### [YOUR GOAL]
Below is a listing. Quote from it, exactly, the lines from the one containing "- Issue 1-3-2: Antenna gain compensation" down to the one containing "TR 25.942 (Nokia)", both ends included, and nothing else.

### [MATERIAL PROVIDED]
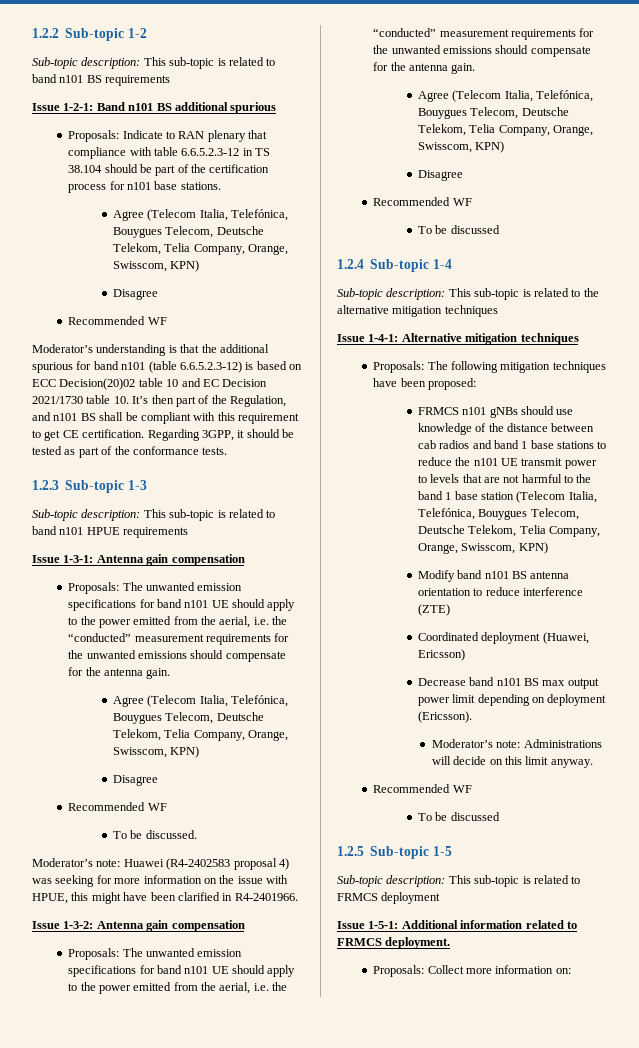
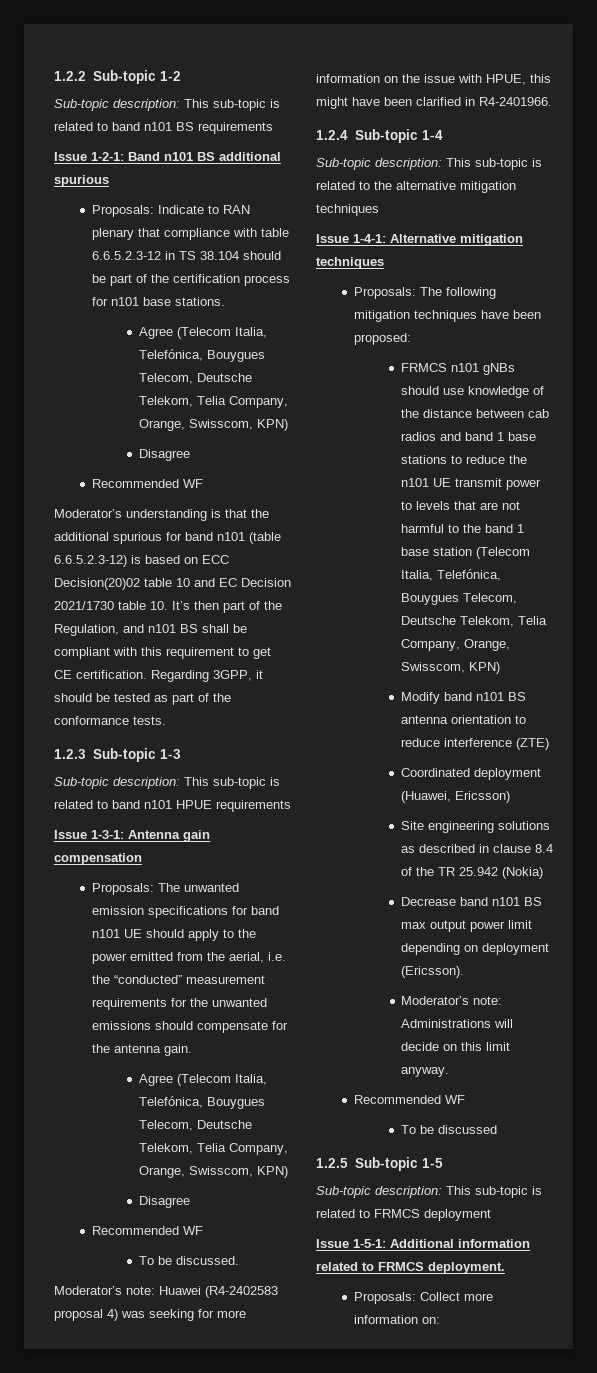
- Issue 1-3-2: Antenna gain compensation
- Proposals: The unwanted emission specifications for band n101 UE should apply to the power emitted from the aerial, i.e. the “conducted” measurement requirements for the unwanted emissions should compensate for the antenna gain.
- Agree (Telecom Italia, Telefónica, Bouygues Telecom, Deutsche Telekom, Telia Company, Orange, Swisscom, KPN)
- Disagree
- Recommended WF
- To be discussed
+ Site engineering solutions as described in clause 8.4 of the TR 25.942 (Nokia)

==

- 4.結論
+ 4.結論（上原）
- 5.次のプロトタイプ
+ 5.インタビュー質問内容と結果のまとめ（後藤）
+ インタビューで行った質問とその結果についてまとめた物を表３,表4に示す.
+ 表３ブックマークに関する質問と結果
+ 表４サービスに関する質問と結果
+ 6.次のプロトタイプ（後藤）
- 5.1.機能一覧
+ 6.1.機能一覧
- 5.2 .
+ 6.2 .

### [WRITTEN ANSWER]
- Issue 1-3-2: Antenna gain compensation
- Proposals: The unwanted emission specifications for band n101 UE should apply to the power emitted from the aerial, i.e. the “conducted” measurement requirements for the unwanted emissions should compensate for the antenna gain.
- Agree (Telecom Italia, Telefónica, Bouygues Telecom, Deutsche Telekom, Telia Company, Orange, Swisscom, KPN)
- Disagree
- Recommended WF
- To be discussed
+ Site engineering solutions as described in clause 8.4 of the TR 25.942 (Nokia)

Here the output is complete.